Although the data below contains pictures, output only the lines between those holding "(430, 109) none" and "[130,106,153,118] play ->", inclusive, exactly and without those pictures.

"""

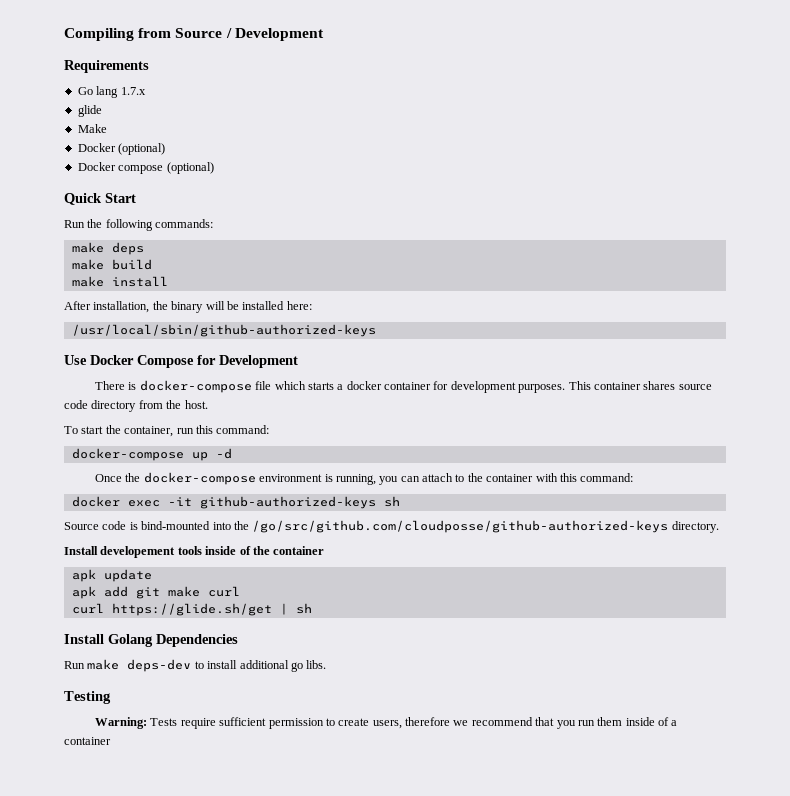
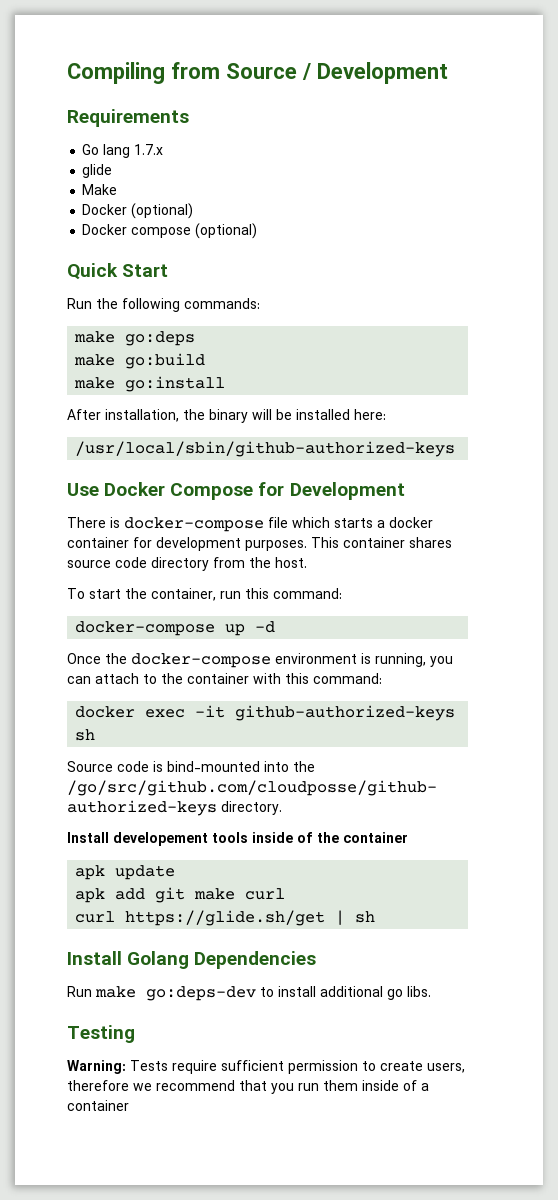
[111,242,144,255] [71,259,152,270] [71,276,168,287] deps // make build // make install -> [125,331,196,346] [74,353,206,369] [74,376,226,392] go:deps // make go:build // make go:install
[127,659,192,672] deps-dev -> [146,986,256,1001] go:deps-dev

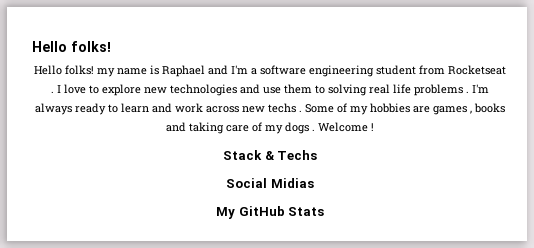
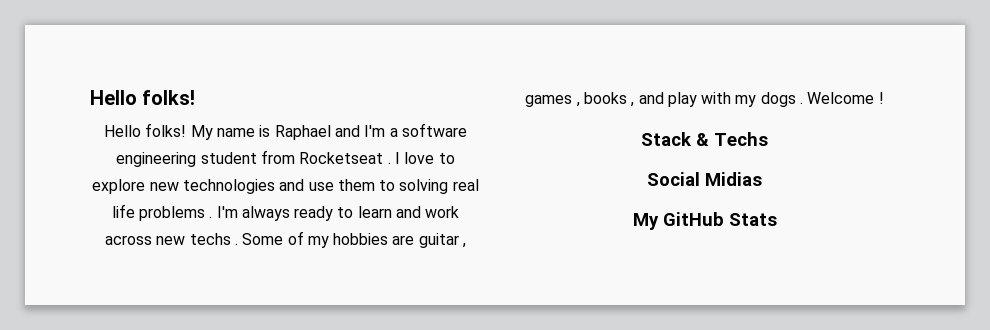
[97,68,115,77] my -> [190,125,213,140] My
(430, 109) none -> [418,233,467,248] guitar ,
[166,122,262,134] and taking care of -> [630,92,732,107] , and play with

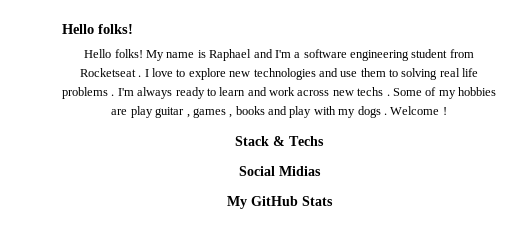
(415, 240) none -> [130,106,153,118] play
[630,102,635,107] , -> (265, 110) none

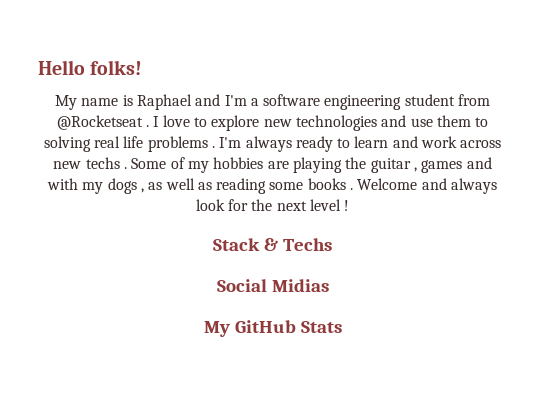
[84,49,143,58] Hello folks! -> (143, 67) none
[79,68,136,77] Rocketseat -> [56,115,143,130] @Rocketseat
[130,106,153,118] play -> [292,157,367,173] playing the
[229,106,440,118] , books and play with my dogs . Welcome -> [466,157,492,169] [46,178,498,194] [195,199,341,211] and with my dogs , as well as reading some books . Welcome and always look for the next level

"""

YOUR SOLUTION =>
(430, 109) none -> [418,233,467,248] guitar ,
[166,122,262,134] and taking care of -> [630,92,732,107] , and play with

(415, 240) none -> [130,106,153,118] play
[630,102,635,107] , -> (265, 110) none

[84,49,143,58] Hello folks! -> (143, 67) none
[79,68,136,77] Rocketseat -> [56,115,143,130] @Rocketseat
[130,106,153,118] play -> [292,157,367,173] playing the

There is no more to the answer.